### Task brief
Could you show all lines in the entries below that contain the string "none"?
◇ ◇ ◇
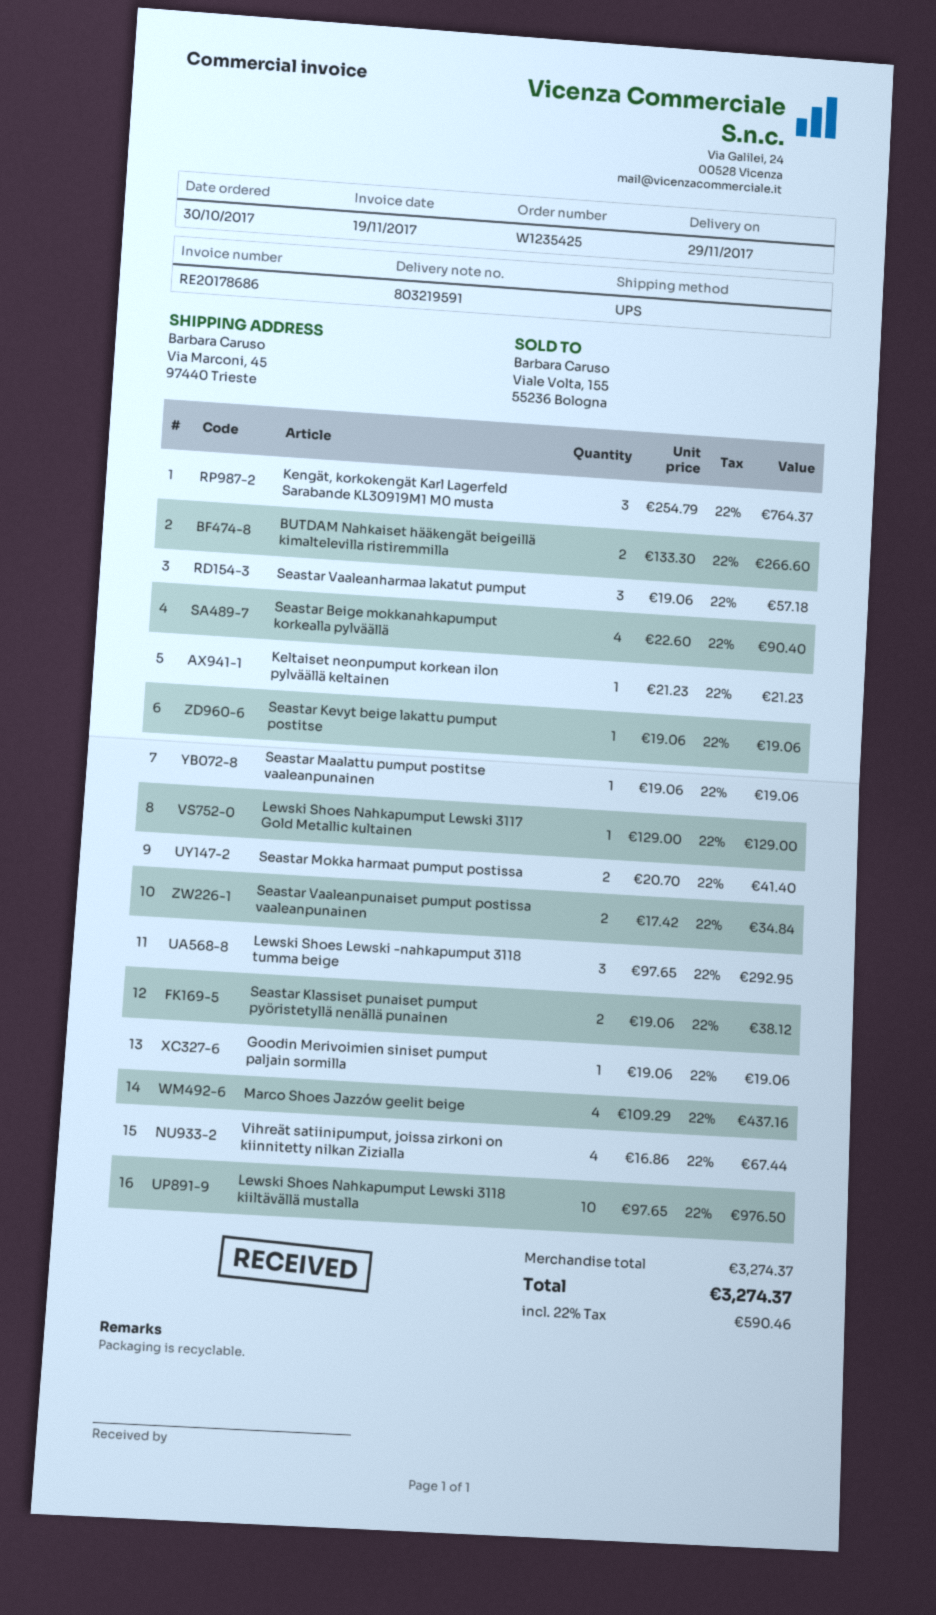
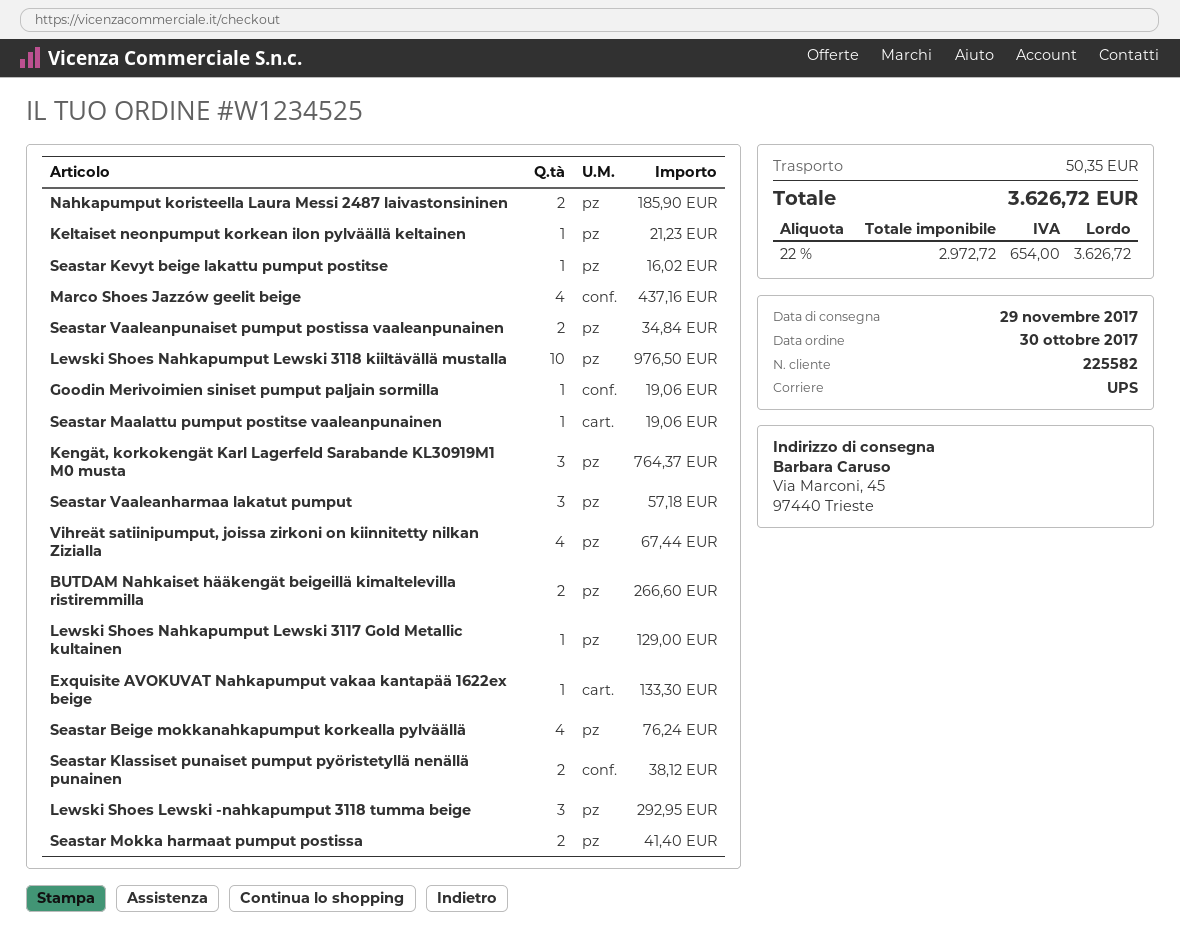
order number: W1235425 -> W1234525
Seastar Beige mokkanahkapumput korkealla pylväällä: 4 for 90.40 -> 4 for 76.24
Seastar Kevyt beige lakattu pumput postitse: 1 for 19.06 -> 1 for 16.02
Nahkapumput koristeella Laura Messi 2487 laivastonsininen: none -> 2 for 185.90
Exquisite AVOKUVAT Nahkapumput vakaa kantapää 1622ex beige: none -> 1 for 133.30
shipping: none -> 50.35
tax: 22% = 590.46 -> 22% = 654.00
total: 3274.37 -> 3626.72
◇ ◇ ◇
### Exercise response
Nahkapumput koristeella Laura Messi 2487 laivastonsininen: none -> 2 for 185.90
Exquisite AVOKUVAT Nahkapumput vakaa kantapää 1622ex beige: none -> 1 for 133.30
shipping: none -> 50.35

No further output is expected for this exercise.